■ Source data:

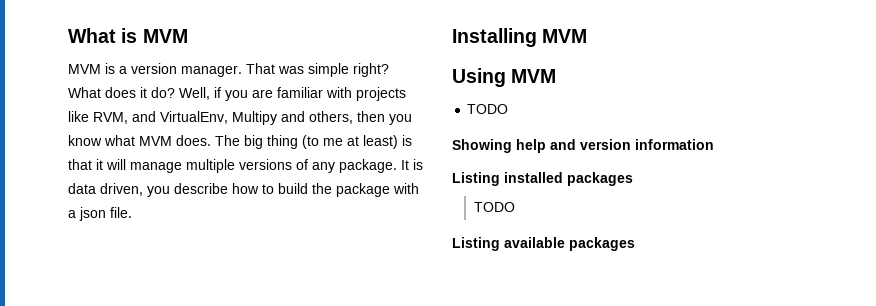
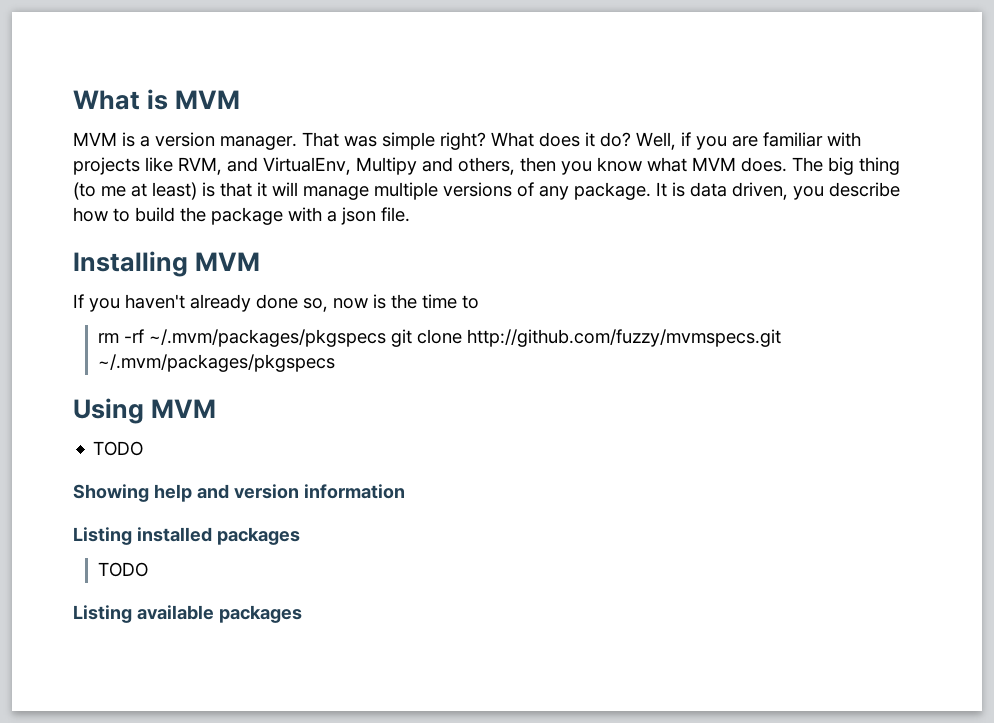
+ If you haven't already done so, now is the time to
+ rm -rf ~/.mvm/packages/pkgspecs git clone http://github.com/fuzzy/mvmspecs.git ~/.mvm/packages/pkgspecs

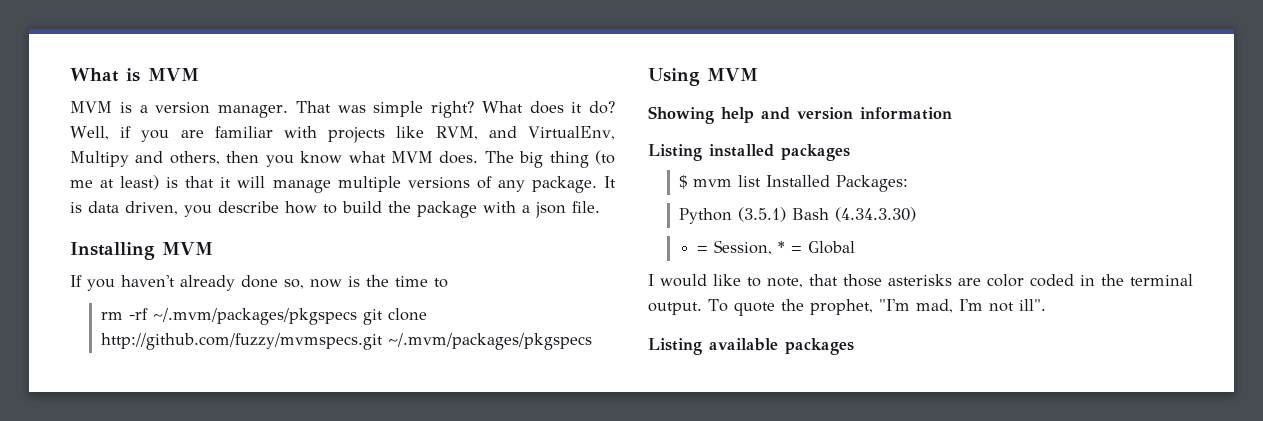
  Using MVM
- TODO
  Listing installed packages
- TODO
+ $ mvm list Installed Packages:
+ Python (3.5.1) Bash (4.34.3.30)
+ = Session, * = Global
+ I would like to note, that those asterisks are color coded in the terminal output. To quote the prophet, "I'm mad, I'm not ill".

■ Task directions:
Only the lines from the one with "(3.5.1) Bash (4.34.3.30)" through the last line of the material above are to be duplicated, exactly and with both ends kept.

■ Written reply:
+ Python (3.5.1) Bash (4.34.3.30)
+ = Session, * = Global
+ I would like to note, that those asterisks are color coded in the terminal output. To quote the prophet, "I'm mad, I'm not ill".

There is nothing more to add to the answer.